2

I have a list bdrs of SparseArrays, which represent the boundary matrices of a chain complex $R^{d_0}\overset{\partial_1}{\longleftarrow}R^{d_1}\longleftarrow\ldots\longleftarrow R^{d_{N-1}}\overset{\partial_N}{\longleftarrow}R^{d_N}$ over $R\!\in\!\{\mathbb{Z}, \mathbb{Q}, \mathbb{Z}_p\}$. I store this data as $d_0,\ldots,d_N$=dims, $N$=dim, $R$=p$\!\in\!\{$"Z",0,p$\}$. Typically, $\partial_k$ has dimensions $10^6\!\times\!10^6$ and density $10^{-5}$. See this or this or this link, to understand how SparseArray stores data.

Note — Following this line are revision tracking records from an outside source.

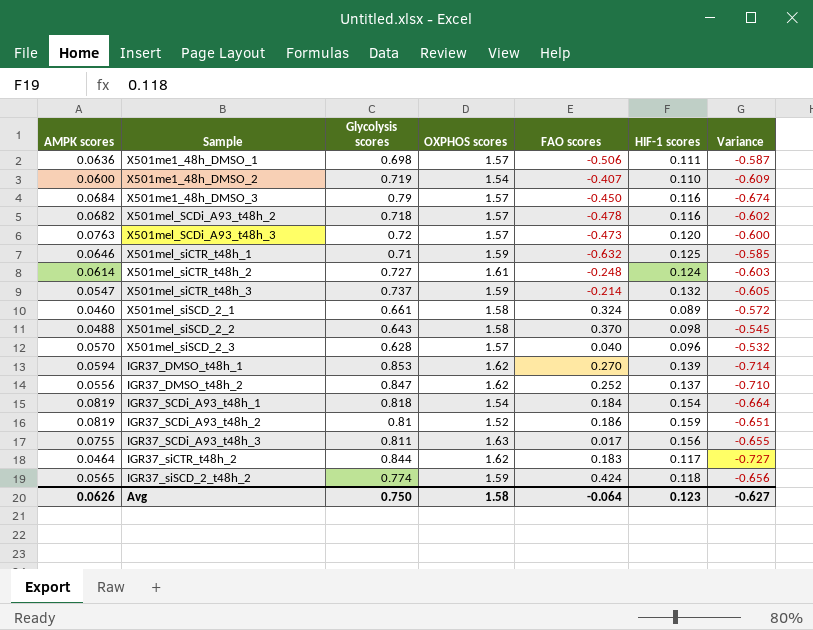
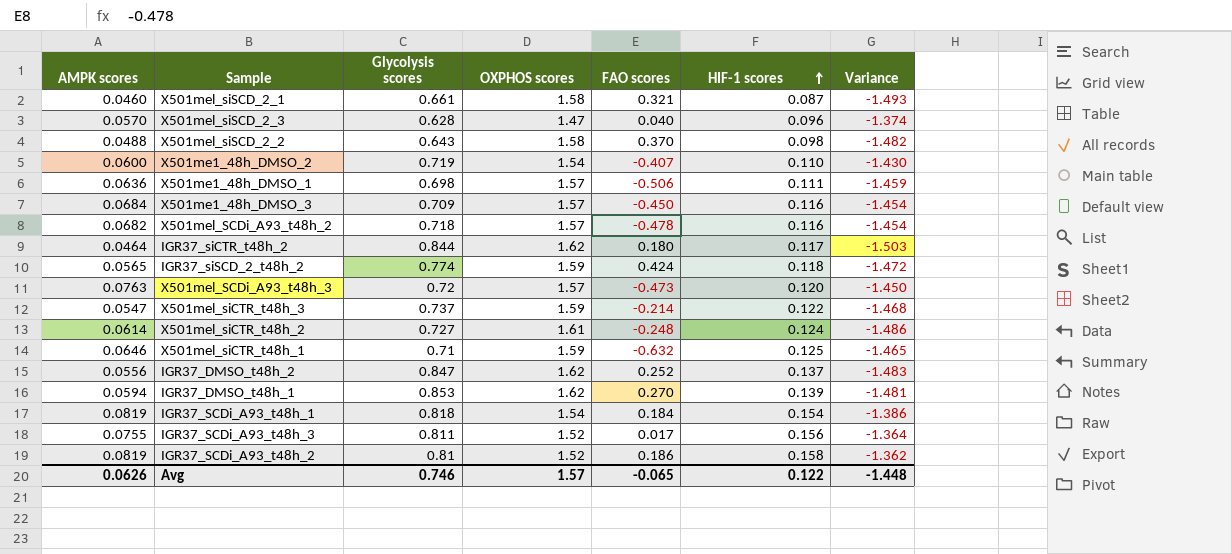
row order: none -> HIF-1 scores ascending
column Variance | formula: [HIF-1 scores] - [Glycolysis scores] -> [HIF-1 scores] - [OXPHOS scores]
X501mel_siSCD_2_1 | FAO scores: 0.324 -> 0.321
X501mel_siSCD_2_1 | HIF-1 scores: 0.089 -> 0.087
X501mel_siSCD_2_3 | OXPHOS scores: 1.57 -> 1.47
X501me1_48h_DMSO_3 | Glycolysis scores: 0.79 -> 0.709
IGR37_siCTR_t48h_2 | FAO scores: 0.183 -> 0.180
X501mel_siCTR_t48h_3 | HIF-1 scores: 0.132 -> 0.122
IGR37_SCDi_A93_t48h_3 | OXPHOS scores: 1.63 -> 1.52
IGR37_SCDi_A93_t48h_2 | HIF-1 scores: 0.159 -> 0.158
Avg | Glycolysis scores: 0.750 -> 0.746
Avg | OXPHOS scores: 1.58 -> 1.57
Avg | FAO scores: -0.064 -> -0.065
Avg | HIF-1 scores: 0.123 -> 0.122
Avg | Variance: -0.627 -> -1.448

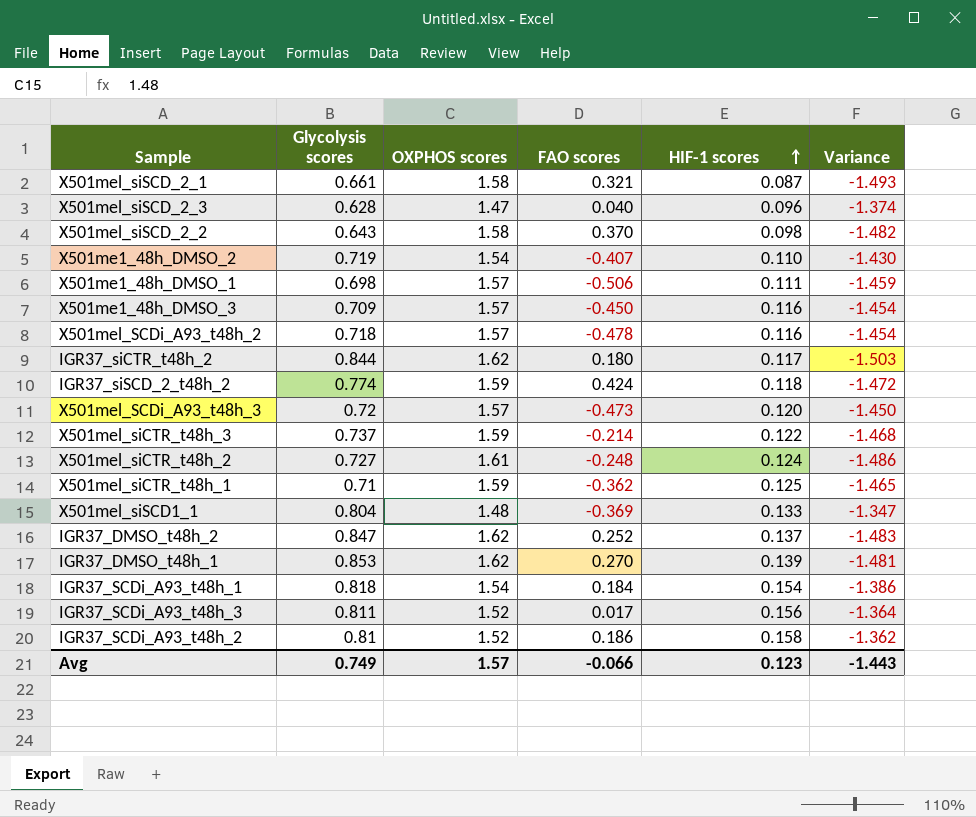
column AMPK scores | position: 1 -> none
X501mel_siCTR_t48h_1 | FAO scores: -0.632 -> -0.362
row X501mel_siSCD1_1: none -> 0.804 | 1.48 | -0.369 | 0.133 | -1.347
Avg | Glycolysis scores: 0.746 -> 0.749
Avg | FAO scores: -0.065 -> -0.066
Avg | HIF-1 scores: 0.122 -> 0.123
Avg | Variance: -1.448 -> -1.443

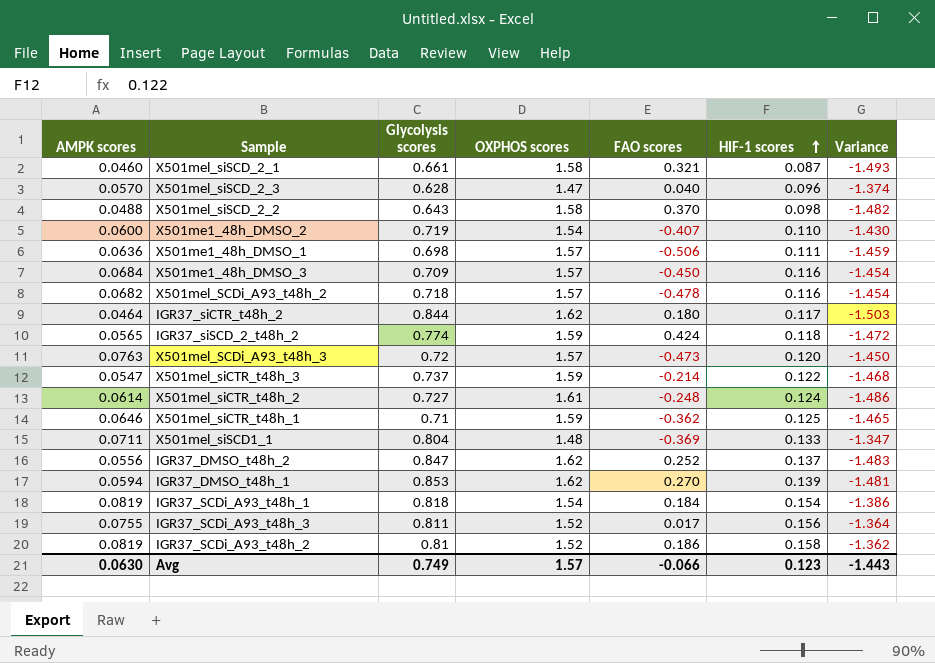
column AMPK scores | position: none -> 1

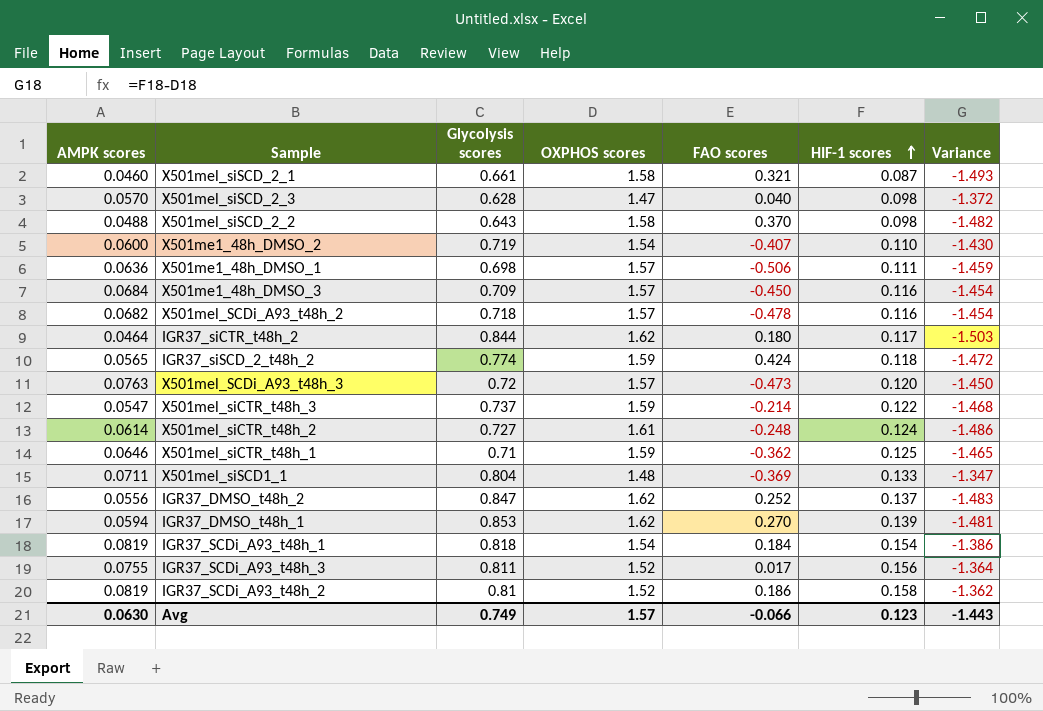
X501mel_siSCD_2_3 | HIF-1 scores: 0.096 -> 0.098
X501mel_siSCD_2_3 | Variance: -1.374 -> -1.372

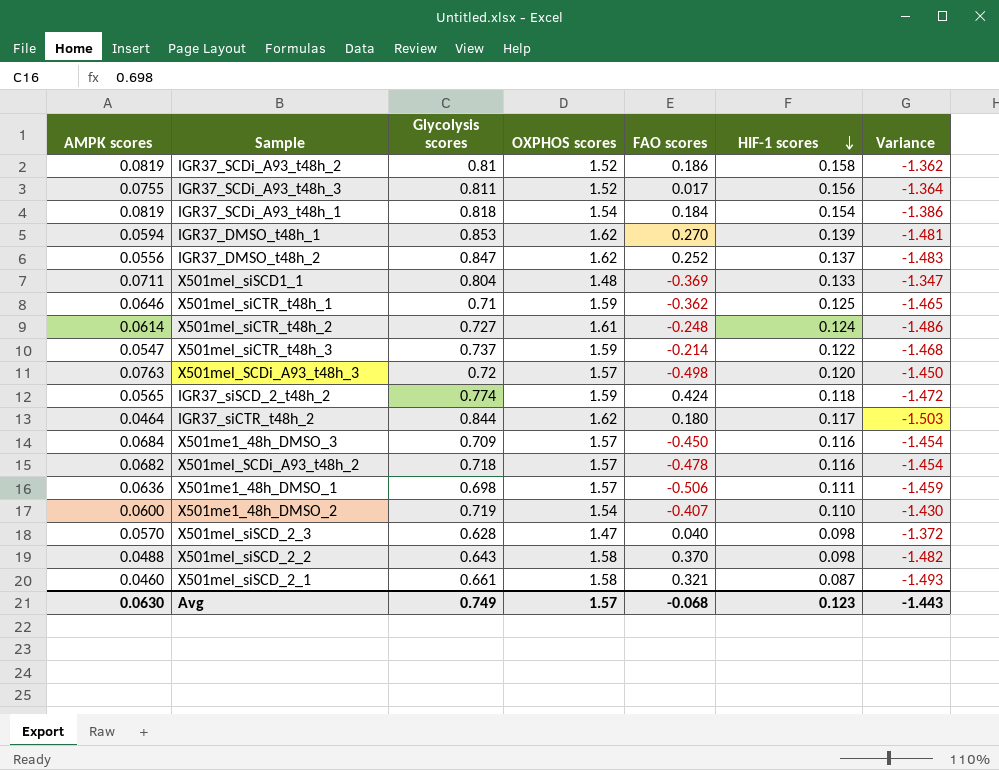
row order: HIF-1 scores ascending -> HIF-1 scores descending
X501mel_SCDi_A93_t48h_3 | FAO scores: -0.473 -> -0.498
Avg | FAO scores: -0.066 -> -0.068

For $k=1,\ldots,N$, I wish to (a) compute a sequence Mm=$M_1,\ldots,M_N$, in which $M_k$ is the set of all invertible entries in $\partial_k$, that have zeros left of them (in their row) and below them (in their column). Then for every $(i,j)$-entry in $M_k$, I wish to (b) delete it from $\partial_k$, and delete the $i$-column from $\partial_{k-1}$ and $j$-row from $\partial_{k+1}$.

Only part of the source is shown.